### [TASK]
Wherever pictures appear in the listing below, leave them out, and copy exactly, and only, everything from the line with "display:flex; align-items:center; padding:0" down to the line with "display:flex; align-items:center; height:32px;".

### DATASET RECORDS ###

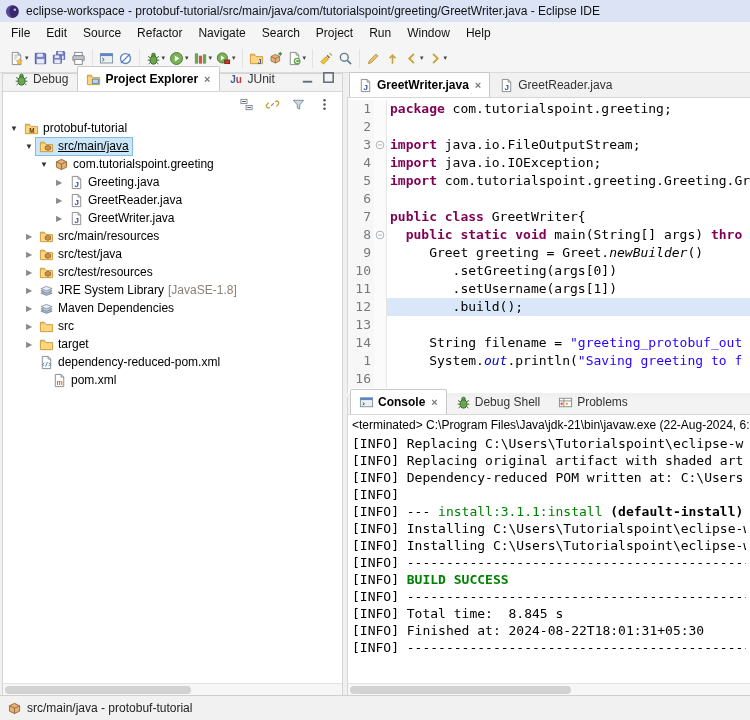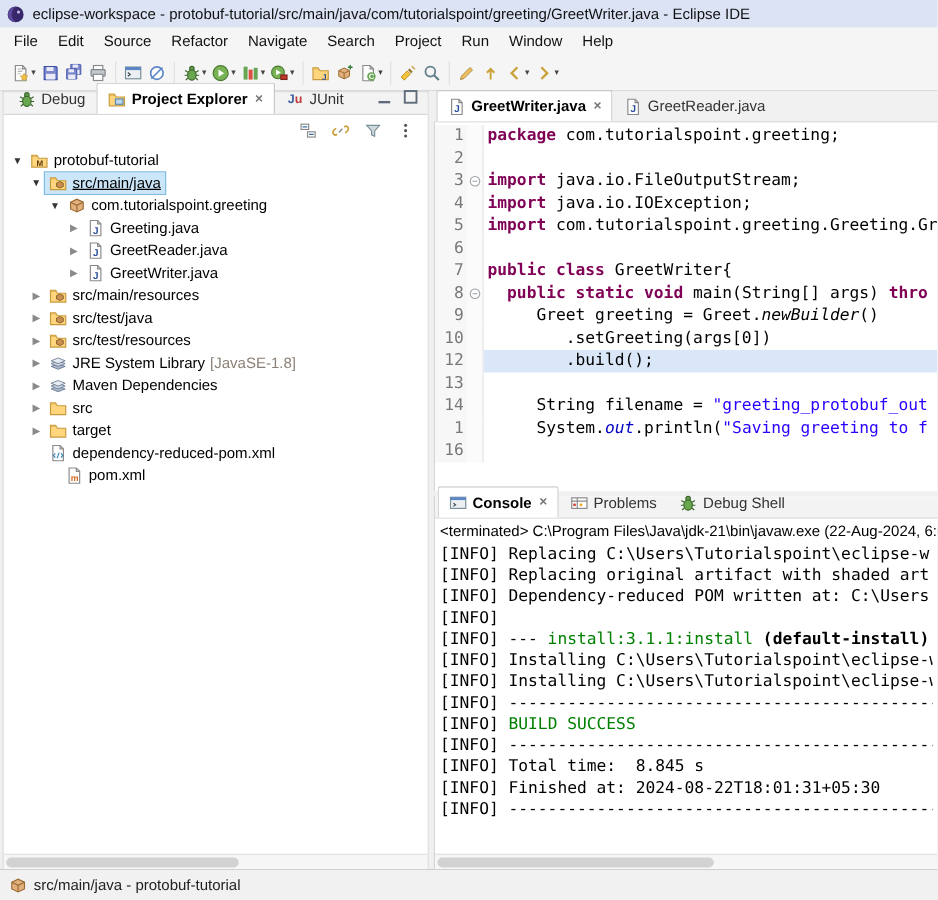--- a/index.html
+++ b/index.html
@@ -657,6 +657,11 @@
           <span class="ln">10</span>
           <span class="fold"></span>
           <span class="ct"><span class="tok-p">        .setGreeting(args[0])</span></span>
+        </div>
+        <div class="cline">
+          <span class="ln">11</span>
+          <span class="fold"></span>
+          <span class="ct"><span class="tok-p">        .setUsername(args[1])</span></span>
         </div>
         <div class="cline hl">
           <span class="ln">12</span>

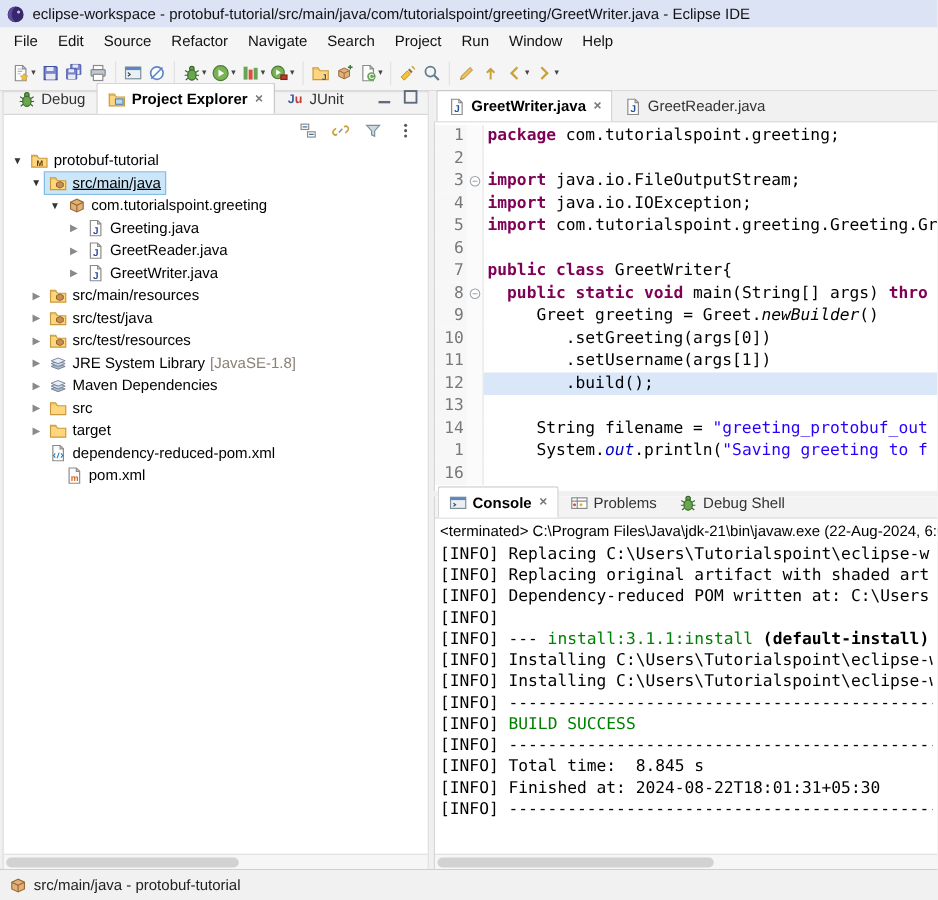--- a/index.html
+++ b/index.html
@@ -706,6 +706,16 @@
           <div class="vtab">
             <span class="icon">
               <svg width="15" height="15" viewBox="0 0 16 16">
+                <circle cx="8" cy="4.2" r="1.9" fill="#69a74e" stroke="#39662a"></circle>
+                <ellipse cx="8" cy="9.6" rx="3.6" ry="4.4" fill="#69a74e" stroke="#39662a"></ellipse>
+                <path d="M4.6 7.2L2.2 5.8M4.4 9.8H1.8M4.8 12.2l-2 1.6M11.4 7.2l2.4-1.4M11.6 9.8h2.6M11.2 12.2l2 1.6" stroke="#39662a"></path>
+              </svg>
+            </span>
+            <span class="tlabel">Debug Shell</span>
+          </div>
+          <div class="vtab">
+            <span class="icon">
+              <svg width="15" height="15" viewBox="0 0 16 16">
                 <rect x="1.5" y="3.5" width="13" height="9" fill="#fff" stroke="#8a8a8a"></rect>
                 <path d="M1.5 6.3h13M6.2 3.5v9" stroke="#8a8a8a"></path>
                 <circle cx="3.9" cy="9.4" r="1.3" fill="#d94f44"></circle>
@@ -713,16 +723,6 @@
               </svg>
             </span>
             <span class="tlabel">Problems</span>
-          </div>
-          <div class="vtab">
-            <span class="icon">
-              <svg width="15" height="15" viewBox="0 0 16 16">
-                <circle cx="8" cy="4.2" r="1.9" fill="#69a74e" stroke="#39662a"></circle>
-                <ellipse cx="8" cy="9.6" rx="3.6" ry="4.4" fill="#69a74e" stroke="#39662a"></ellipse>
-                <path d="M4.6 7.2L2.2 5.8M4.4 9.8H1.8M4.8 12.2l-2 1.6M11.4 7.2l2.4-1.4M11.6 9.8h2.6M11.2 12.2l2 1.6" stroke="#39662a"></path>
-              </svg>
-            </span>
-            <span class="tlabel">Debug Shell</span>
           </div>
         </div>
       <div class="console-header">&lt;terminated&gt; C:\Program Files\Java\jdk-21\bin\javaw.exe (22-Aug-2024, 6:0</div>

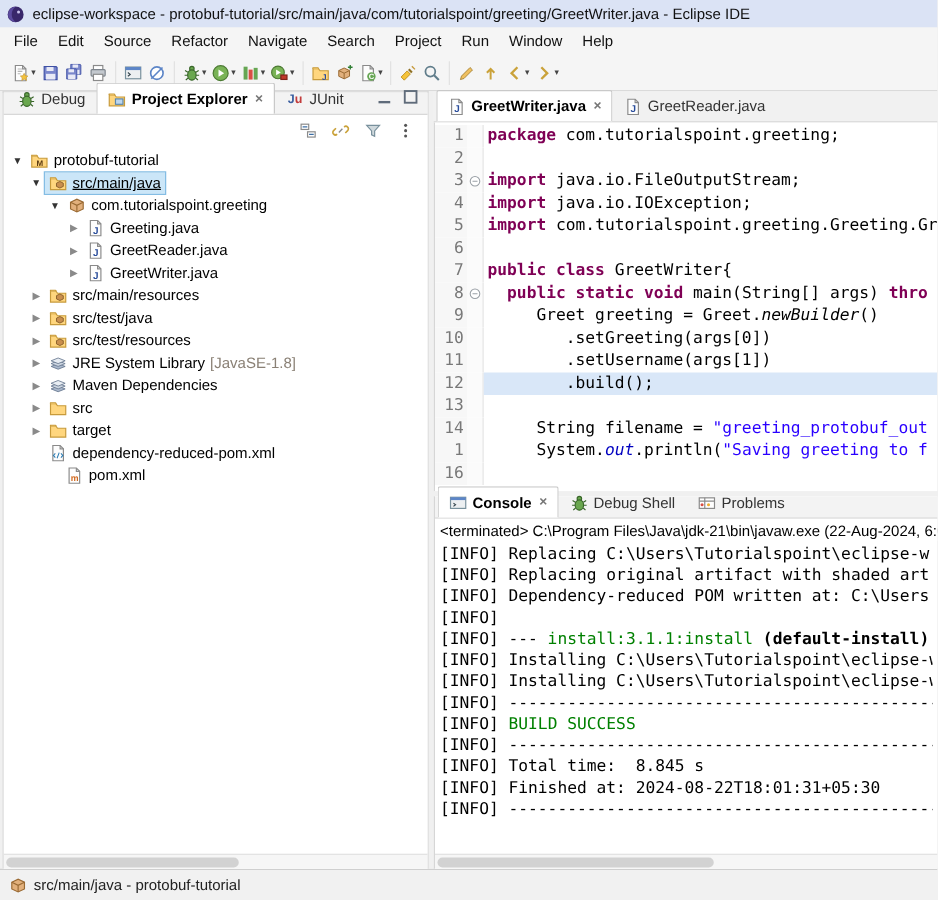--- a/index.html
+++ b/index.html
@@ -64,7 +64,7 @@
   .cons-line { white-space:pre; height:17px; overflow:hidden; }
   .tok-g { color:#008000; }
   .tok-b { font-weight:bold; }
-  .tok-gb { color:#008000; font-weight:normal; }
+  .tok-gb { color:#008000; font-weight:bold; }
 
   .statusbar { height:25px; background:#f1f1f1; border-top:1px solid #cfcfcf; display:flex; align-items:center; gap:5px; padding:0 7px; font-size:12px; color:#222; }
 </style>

###
### DATASET RECORDS ###

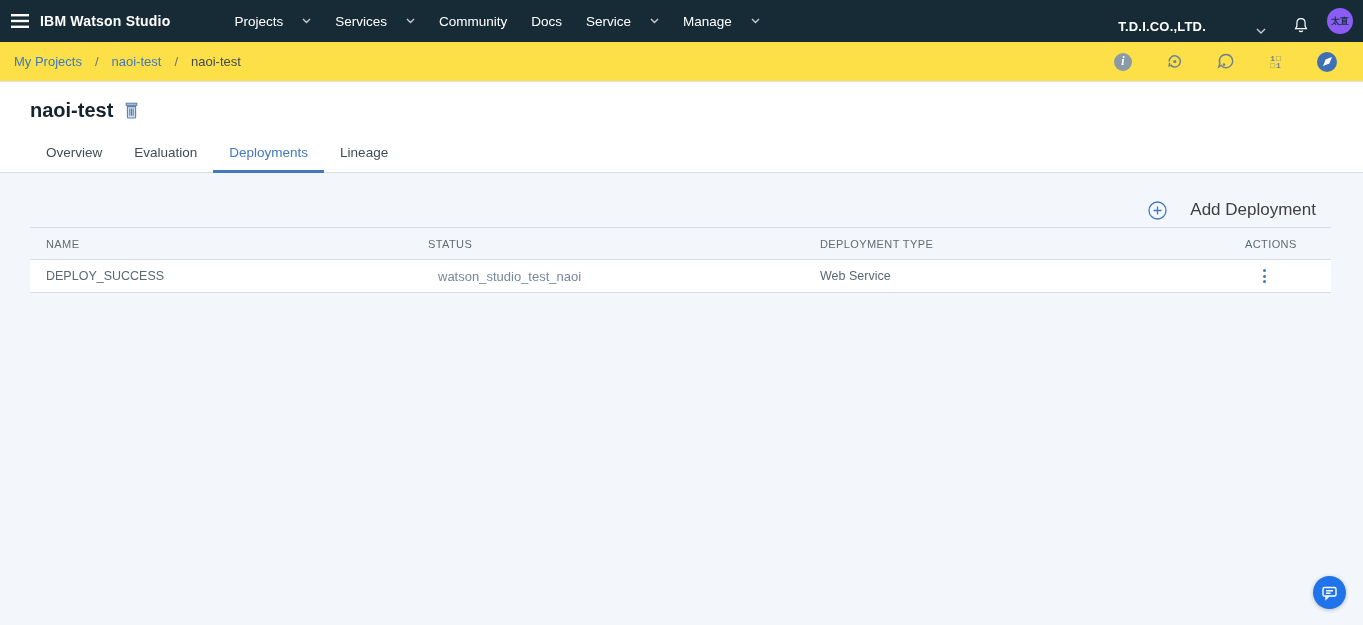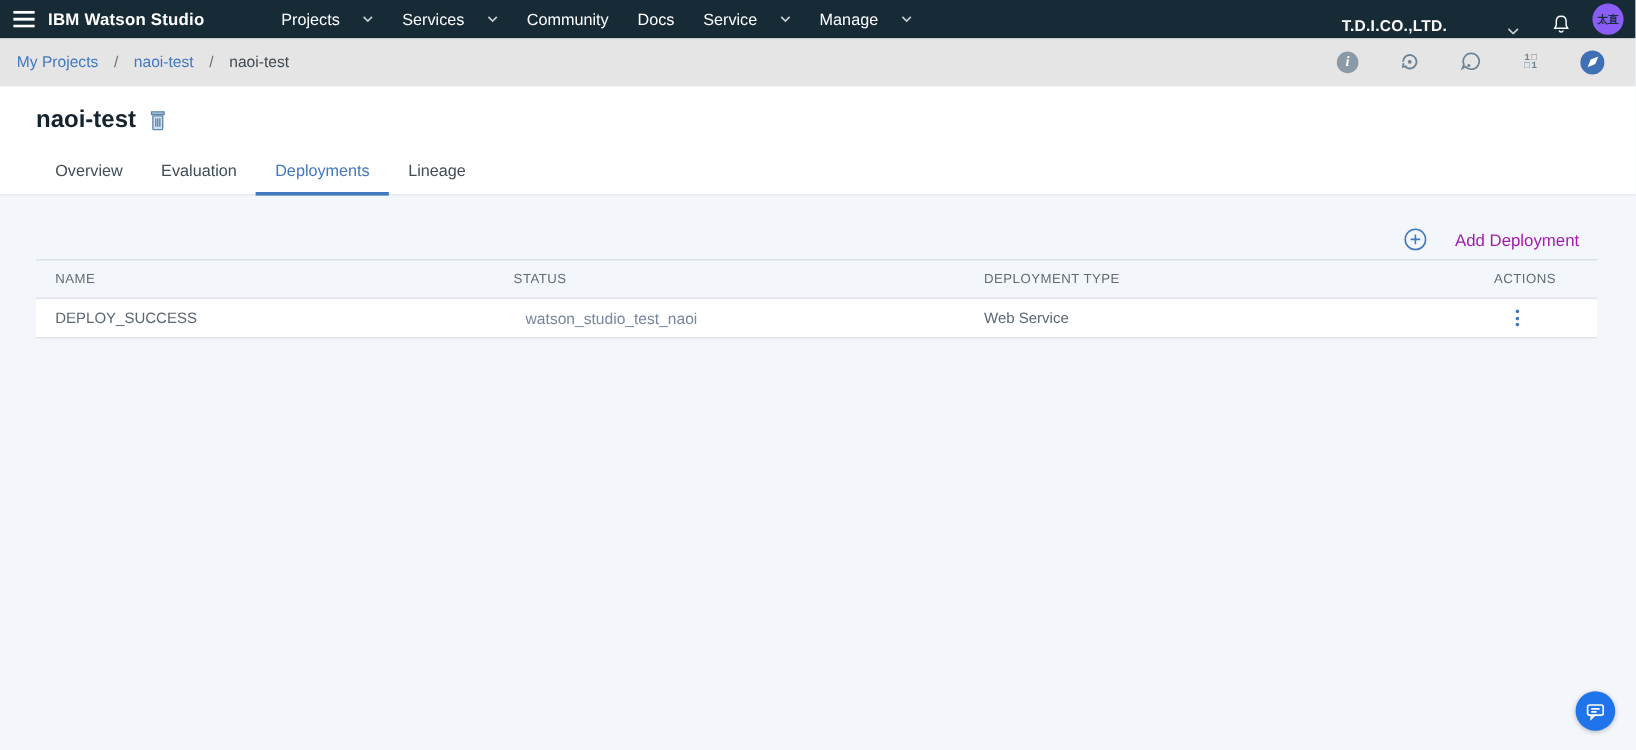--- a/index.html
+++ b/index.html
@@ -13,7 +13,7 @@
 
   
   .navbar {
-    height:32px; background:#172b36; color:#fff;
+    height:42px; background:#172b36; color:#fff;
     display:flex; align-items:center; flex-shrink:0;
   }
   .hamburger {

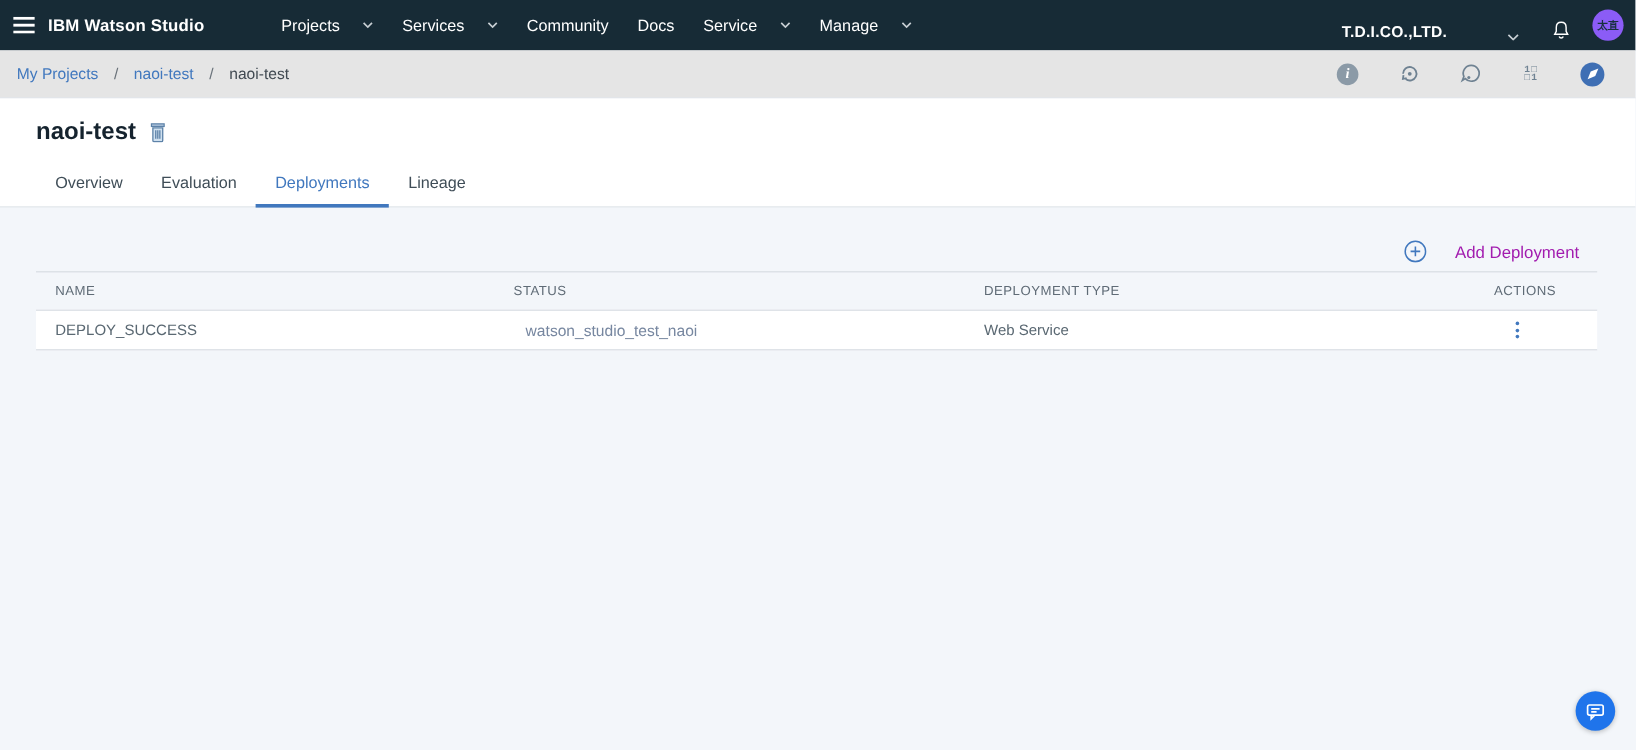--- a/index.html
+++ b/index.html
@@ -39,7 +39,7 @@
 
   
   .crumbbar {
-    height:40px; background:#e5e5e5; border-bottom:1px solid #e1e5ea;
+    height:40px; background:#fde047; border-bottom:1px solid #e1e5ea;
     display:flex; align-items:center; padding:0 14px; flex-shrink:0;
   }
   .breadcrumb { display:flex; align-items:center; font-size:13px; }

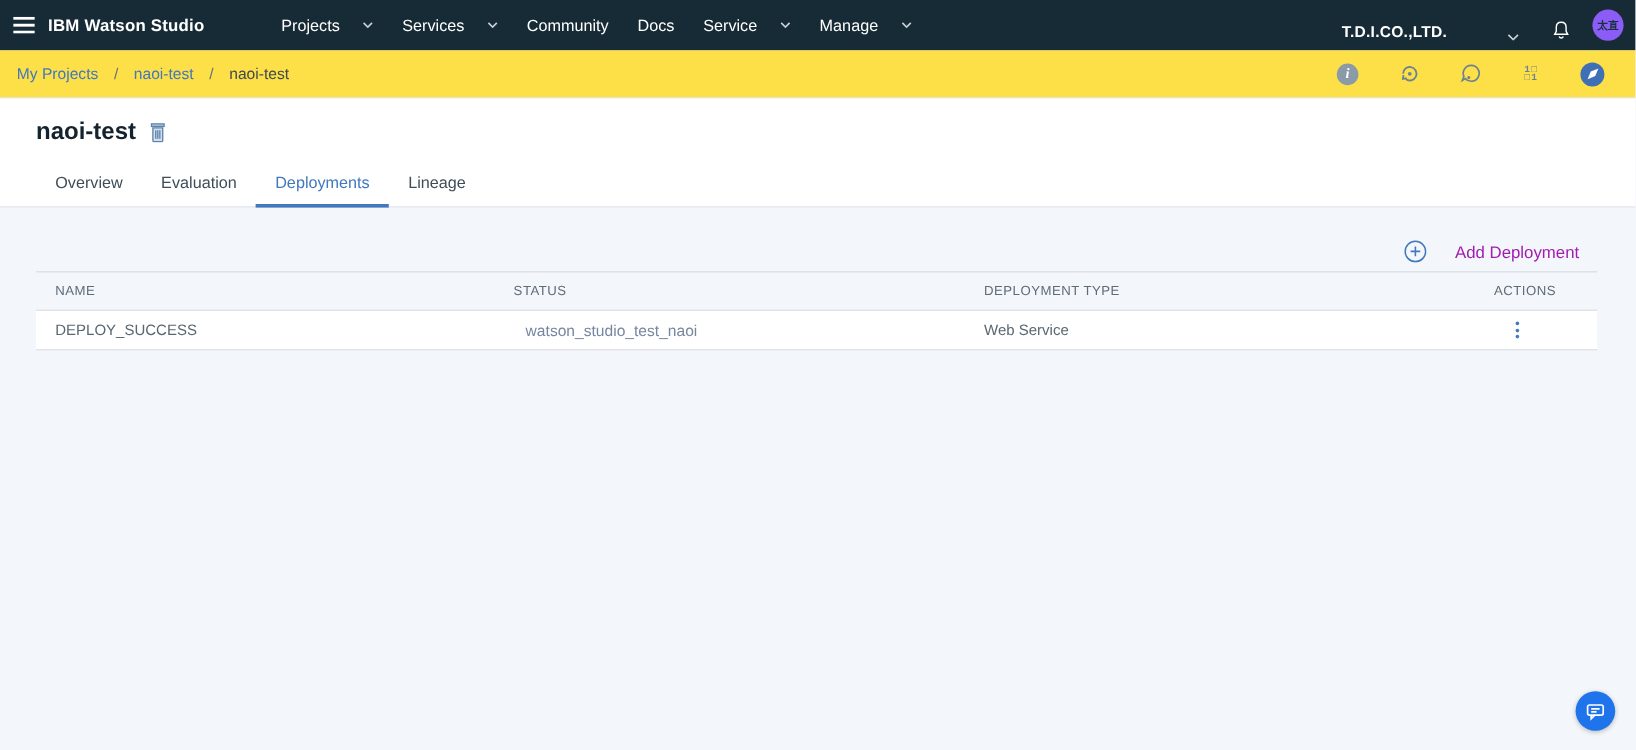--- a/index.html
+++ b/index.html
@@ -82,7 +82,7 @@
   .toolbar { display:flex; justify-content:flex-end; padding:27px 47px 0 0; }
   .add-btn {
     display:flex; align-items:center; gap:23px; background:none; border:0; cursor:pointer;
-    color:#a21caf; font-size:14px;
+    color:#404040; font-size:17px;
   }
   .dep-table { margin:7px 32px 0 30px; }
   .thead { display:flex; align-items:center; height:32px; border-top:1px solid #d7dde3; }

###

### [ANSWER TO THE EXERCISE]
     display:flex; align-items:center; padding:0 14px; flex-shrink:0;
   }
   .breadcrumb { display:flex; align-items:center; font-size:13px; }

--- a/index.html
+++ b/index.html
@@ -82,7 +82,7 @@
   .toolbar { display:flex; justify-content:flex-end; padding:27px 47px 0 0; }
   .add-btn {
     display:flex; align-items:center; gap:23px; background:none; border:0; cursor:pointer;
-    color:#a21caf; font-size:14px;
+    color:#404040; font-size:17px;
   }
   .dep-table { margin:7px 32px 0 30px; }
   .thead { display:flex; align-items:center; height:32px; border-top:1px solid #d7dde3; }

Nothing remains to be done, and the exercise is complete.